Ragan Montgomery, a Partner in our Disputes Team says, “Family structures are much more complicated than they once were. This can lead to a person who was an important part of someone’s life being excluded from their Will or not being left as much as they need, often unintentionally.
“For example, if the deceased has been in a long-term relationship following separation or divorce and they have not updated their Will, the family from their previous relationship might receive everything in their estate, leaving their partner with nothing.
"In other instances, the deceased might have made a promise when they were alive but not included it in their Will. Where an individual has relied on such a promise and its failure to be fulfilled has resulted in a loss, they may be eligible to make a claim for the promise to be upheld."

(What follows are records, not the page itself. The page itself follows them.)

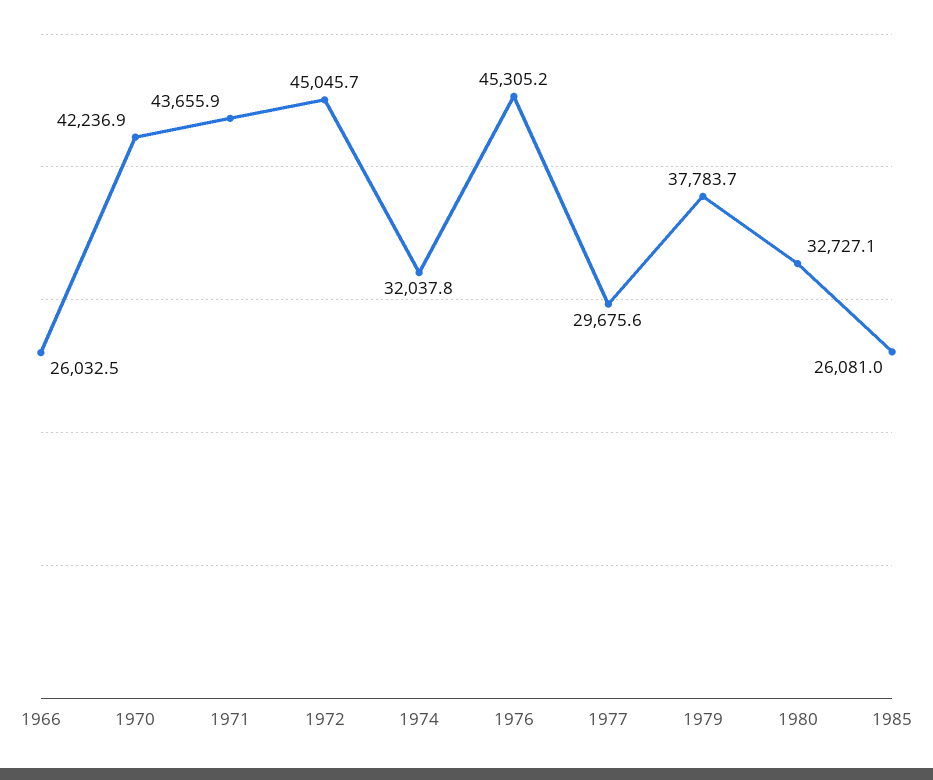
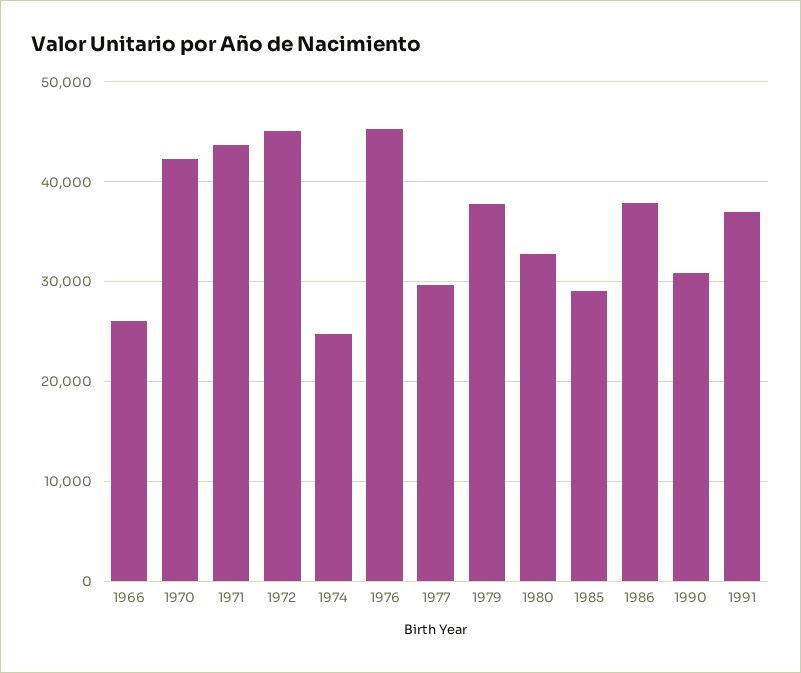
1974: 32037.8 -> 25000
1985: 26081 -> 29000
1986: none -> 38000
1990: none -> 31000
1991: none -> 37000

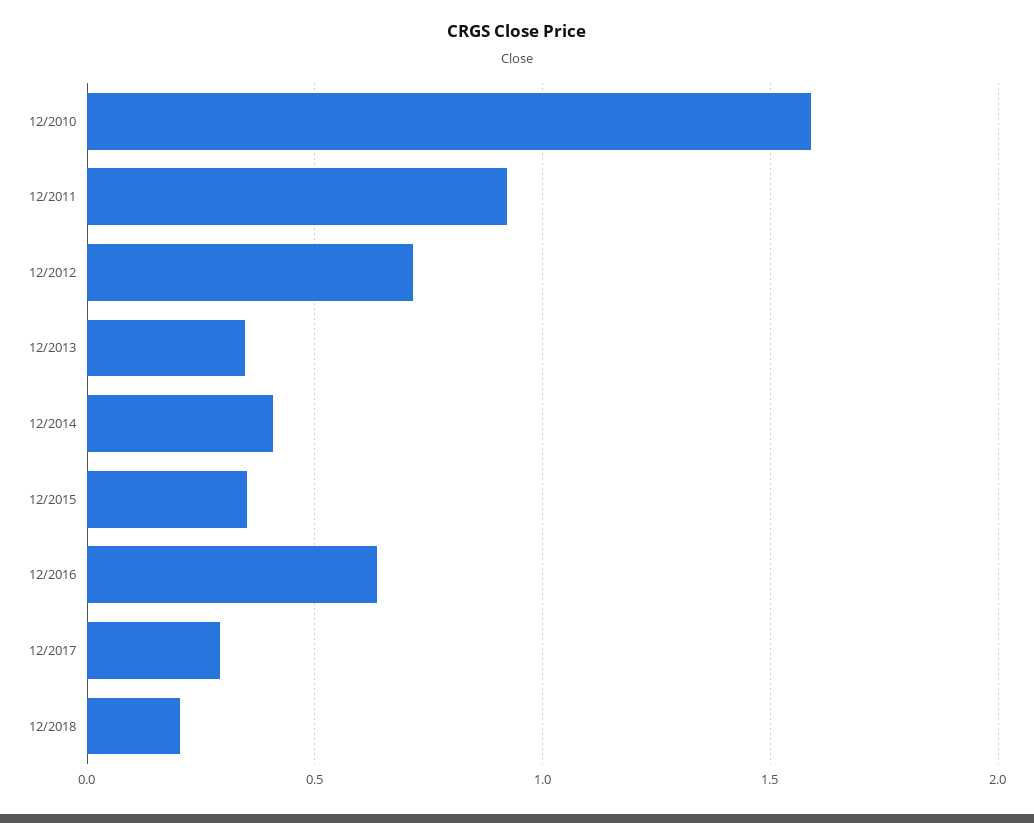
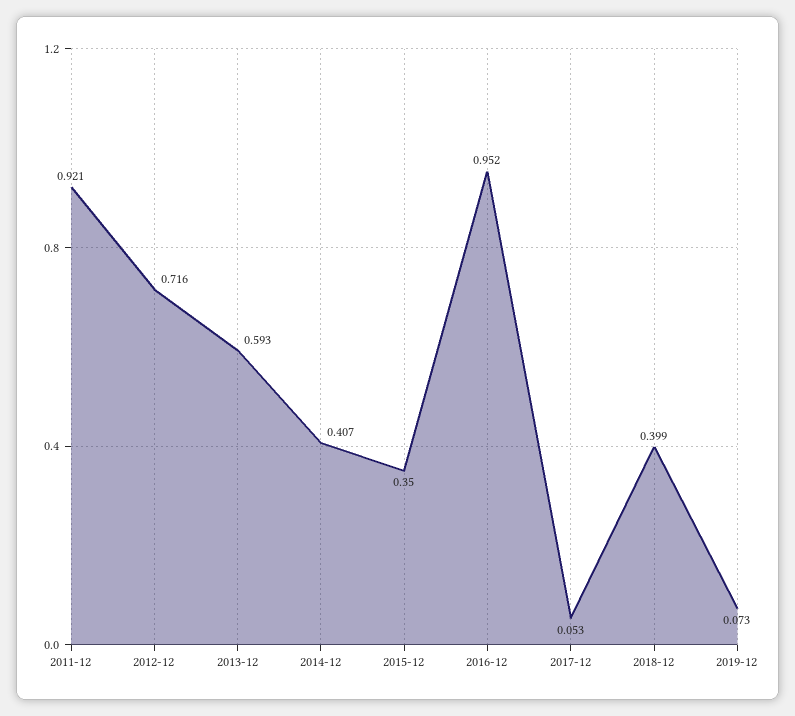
12/2010: 1.6 -> none
12/2013: 0.35 -> 0.593
12/2016: 0.65 -> 0.952
12/2017: 0.3 -> 0.053
12/2018: 0.2 -> 0.399
2019-12: none -> 0.073

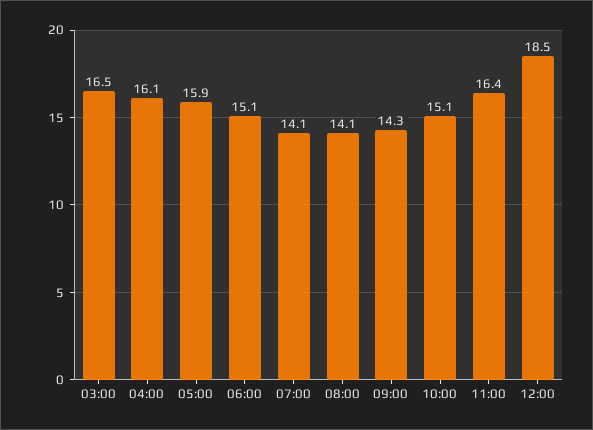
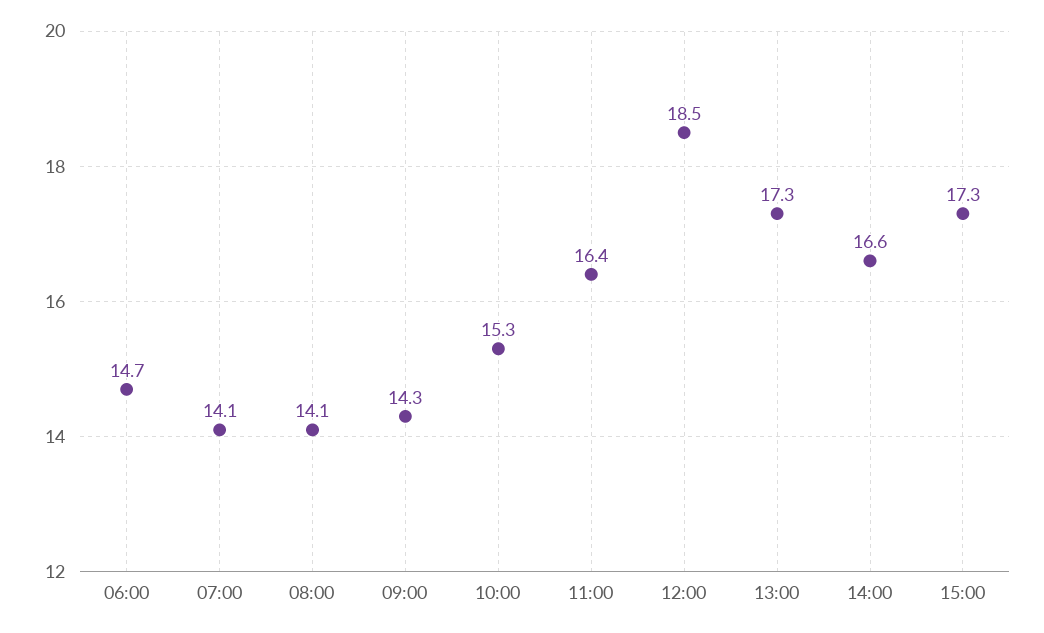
03:00: 16.5 -> none
04:00: 16.1 -> none
05:00: 15.9 -> none
06:00: 15.1 -> 14.7
10:00: 15.1 -> 15.3
13:00: none -> 17.3
14:00: none -> 16.6
15:00: none -> 17.3

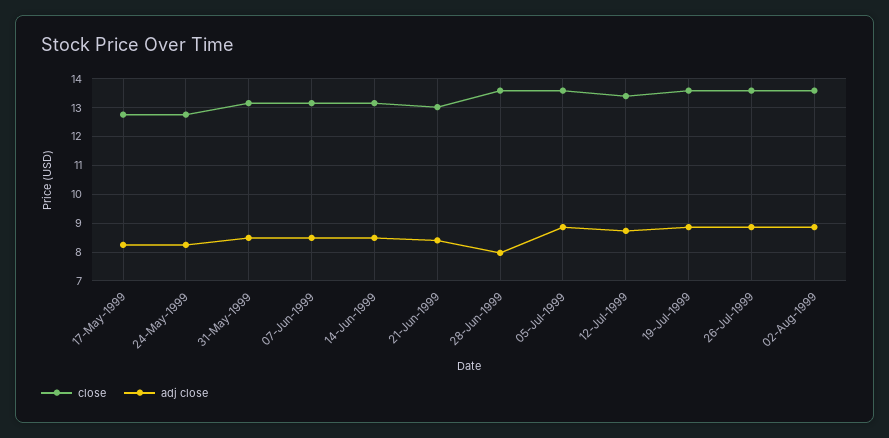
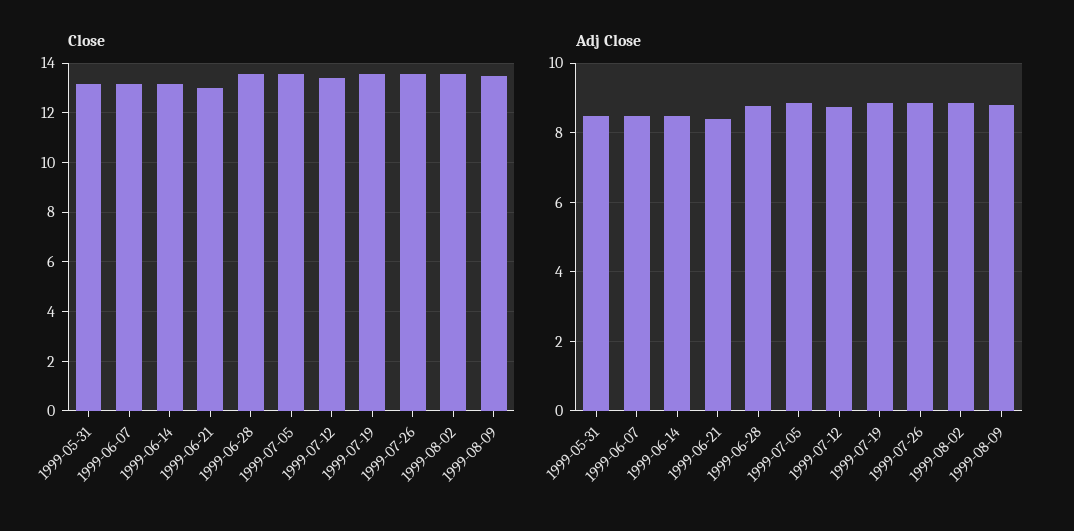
close, 17-May-1999: 12.75 -> none
adj close, 17-May-1999: 8.25 -> none
close, 24-May-1999: 12.75 -> none
adj close, 24-May-1999: 8.25 -> none
adj close, 28-Jun-1999: 8 -> 8.8
close, 1999-08-09: none -> 13.5
adj close, 1999-08-09: none -> 8.8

In many countries, when writing a Will, a person has a legal obligation to leave a proportion of their wealth and possessions to certain people in their life. These may include their spouses and children.
Although this is not the case in the UK, those who have been financially dependent on the deceased but not received adequate inheritance may seek “reasonable financial provision” by making a claim under the Inheritance Act.
Individuals who may be able to claim include a spouse or civil partner, children (minors or adults) including adopted children and stepchildren, a former spouse or civil partner (if they have not remarried), someone who has lived with the deceased continually for at least two years prior to their death, and anyone who has been financially maintained by them in some way.
Montgomery adds, “There are lots of reasons why people might need to do this and if you feel that you have not received your fair share of the estate, you should consider challenging this.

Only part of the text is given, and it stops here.